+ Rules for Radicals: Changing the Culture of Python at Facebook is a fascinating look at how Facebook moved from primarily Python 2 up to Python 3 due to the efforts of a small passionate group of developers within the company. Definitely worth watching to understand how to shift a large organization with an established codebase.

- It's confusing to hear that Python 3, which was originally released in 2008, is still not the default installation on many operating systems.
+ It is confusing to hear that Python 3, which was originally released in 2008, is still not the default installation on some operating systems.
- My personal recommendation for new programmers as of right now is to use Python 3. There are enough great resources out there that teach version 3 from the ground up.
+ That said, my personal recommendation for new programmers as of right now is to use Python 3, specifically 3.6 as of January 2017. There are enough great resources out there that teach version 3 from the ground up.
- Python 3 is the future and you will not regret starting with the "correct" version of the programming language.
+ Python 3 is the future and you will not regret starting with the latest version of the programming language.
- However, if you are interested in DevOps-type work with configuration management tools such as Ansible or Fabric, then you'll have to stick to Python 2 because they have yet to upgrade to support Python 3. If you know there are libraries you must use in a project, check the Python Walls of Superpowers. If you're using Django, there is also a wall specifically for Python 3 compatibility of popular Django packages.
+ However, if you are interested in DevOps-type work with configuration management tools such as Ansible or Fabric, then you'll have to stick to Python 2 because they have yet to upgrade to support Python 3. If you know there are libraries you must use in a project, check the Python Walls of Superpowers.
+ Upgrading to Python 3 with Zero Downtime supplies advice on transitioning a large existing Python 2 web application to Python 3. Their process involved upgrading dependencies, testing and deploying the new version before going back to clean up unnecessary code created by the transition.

Exercise details
Lines from the start of the material through the line containing "- However, if" are wanted. Write them out exactly.

Reply
+ Rules for Radicals: Changing the Culture of Python at Facebook is a fascinating look at how Facebook moved from primarily Python 2 up to Python 3 due to the efforts of a small passionate group of developers within the company. Definitely worth watching to understand how to shift a large organization with an established codebase.

- It's confusing to hear that Python 3, which was originally released in 2008, is still not the default installation on many operating systems.
+ It is confusing to hear that Python 3, which was originally released in 2008, is still not the default installation on some operating systems.
- My personal recommendation for new programmers as of right now is to use Python 3. There are enough great resources out there that teach version 3 from the ground up.
+ That said, my personal recommendation for new programmers as of right now is to use Python 3, specifically 3.6 as of January 2017. There are enough great resources out there that teach version 3 from the ground up.
- Python 3 is the future and you will not regret starting with the "correct" version of the programming language.
+ Python 3 is the future and you will not regret starting with the latest version of the programming language.
- However, if you are interested in DevOps-type work with configuration management tools such as Ansible or Fabric, then you'll have to stick to Python 2 because they have yet to upgrade to support Python 3. If you know there are libraries you must use in a project, check the Python Walls of Superpowers. If you're using Django, there is also a wall specifically for Python 3 compatibility of popular Django packages.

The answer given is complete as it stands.